→ **What you should do**
Only the text is wanted; write out each record below exactly and exclude all pictures.
........
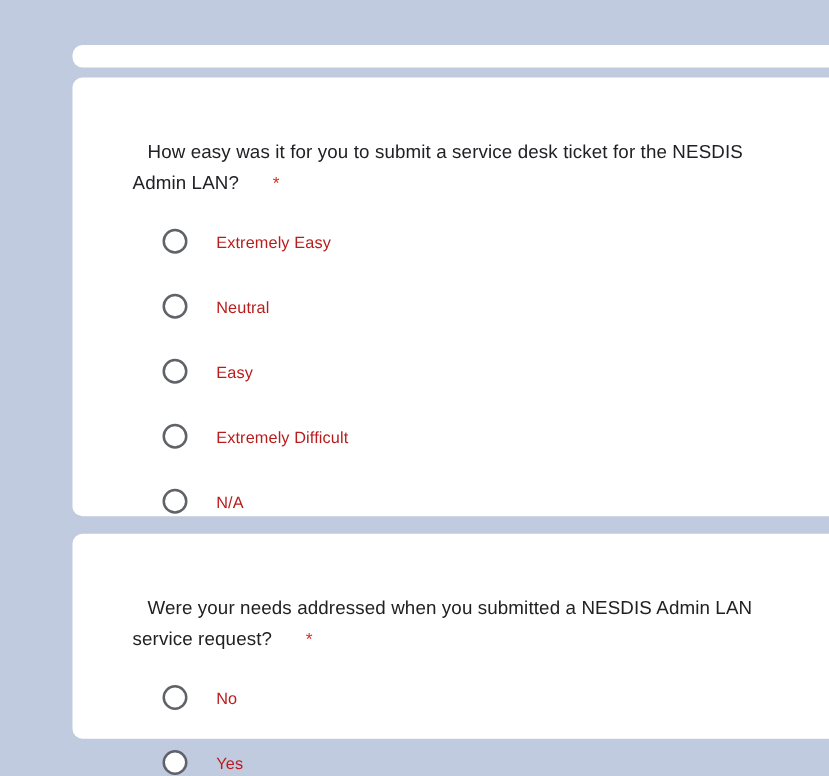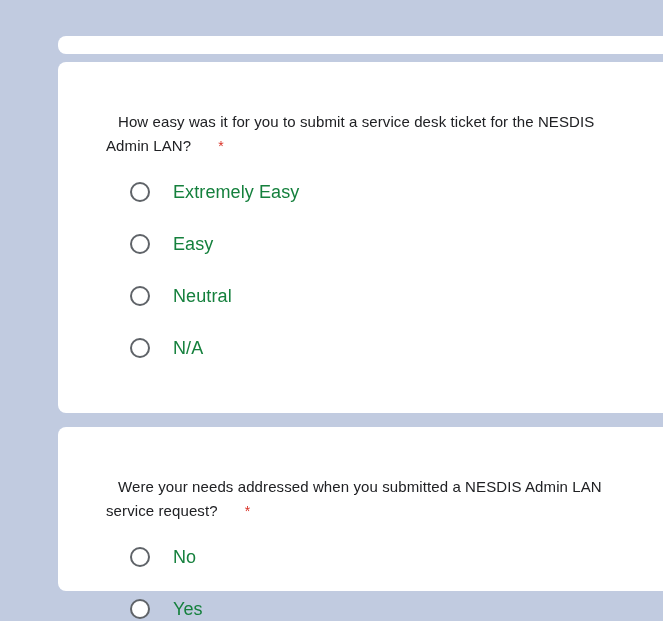--- a/index.html
+++ b/index.html
@@ -68,8 +68,8 @@
   }
   .option-label {
     margin-left: 11px;
-    font-size: 18px;
-    color: #15803d;
+    font-size: 13px;
+    color: #b91c1c;
     letter-spacing: 0.1px;
   }
 </style>

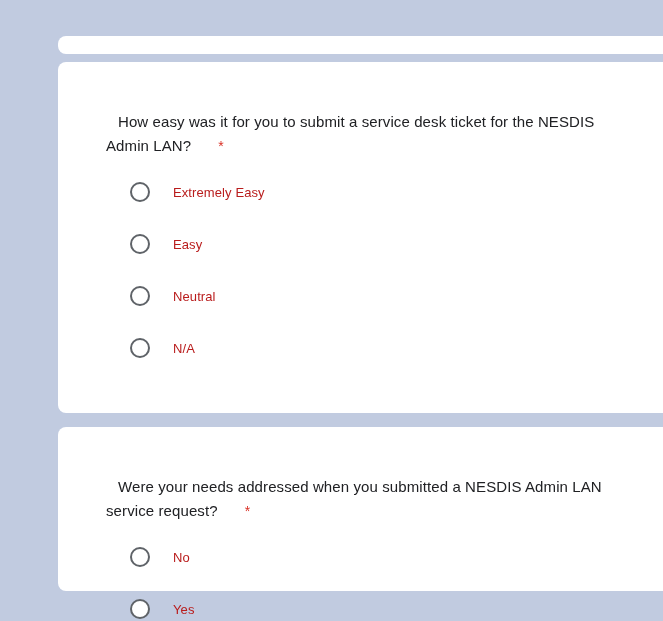--- a/index.html
+++ b/index.html
@@ -91,11 +91,11 @@
         </div>
         <div class="option-row">
           <span class="radio"></span>
-          <span class="option-label">Easy</span>
+          <span class="option-label">Neutral</span>
         </div>
         <div class="option-row">
           <span class="radio"></span>
-          <span class="option-label">Neutral</span>
+          <span class="option-label">Easy</span>
         </div>
         <div class="option-row">
           <span class="radio"></span>

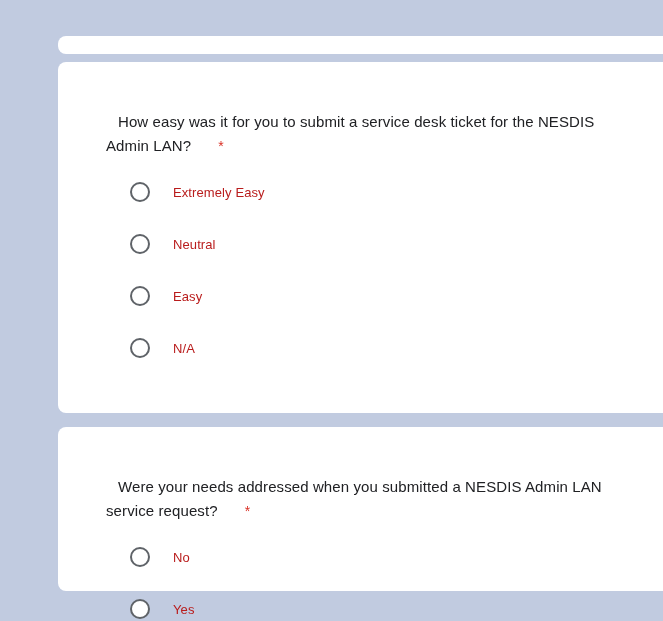--- a/index.html
+++ b/index.html
@@ -99,6 +99,10 @@
         </div>
         <div class="option-row">
           <span class="radio"></span>
+          <span class="option-label">Extremely Difficult</span>
+        </div>
+        <div class="option-row">
+          <span class="radio"></span>
           <span class="option-label">N/A</span>
         </div>
       </div>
........
→ **Answer area**
--- a/index.html
+++ b/index.html
@@ -68,8 +68,8 @@
   }
   .option-label {
     margin-left: 11px;
-    font-size: 18px;
-    color: #15803d;
+    font-size: 13px;
+    color: #b91c1c;
     letter-spacing: 0.1px;
   }
 </style>

--- a/index.html
+++ b/index.html
@@ -91,11 +91,11 @@
         </div>
         <div class="option-row">
           <span class="radio"></span>
-          <span class="option-label">Easy</span>
+          <span class="option-label">Neutral</span>
         </div>
         <div class="option-row">
           <span class="radio"></span>
-          <span class="option-label">Neutral</span>
+          <span class="option-label">Easy</span>
         </div>
         <div class="option-row">
           <span class="radio"></span>

--- a/index.html
+++ b/index.html
@@ -99,6 +99,10 @@
         </div>
         <div class="option-row">
           <span class="radio"></span>
+          <span class="option-label">Extremely Difficult</span>
+        </div>
+        <div class="option-row">
+          <span class="radio"></span>
           <span class="option-label">N/A</span>
         </div>
       </div>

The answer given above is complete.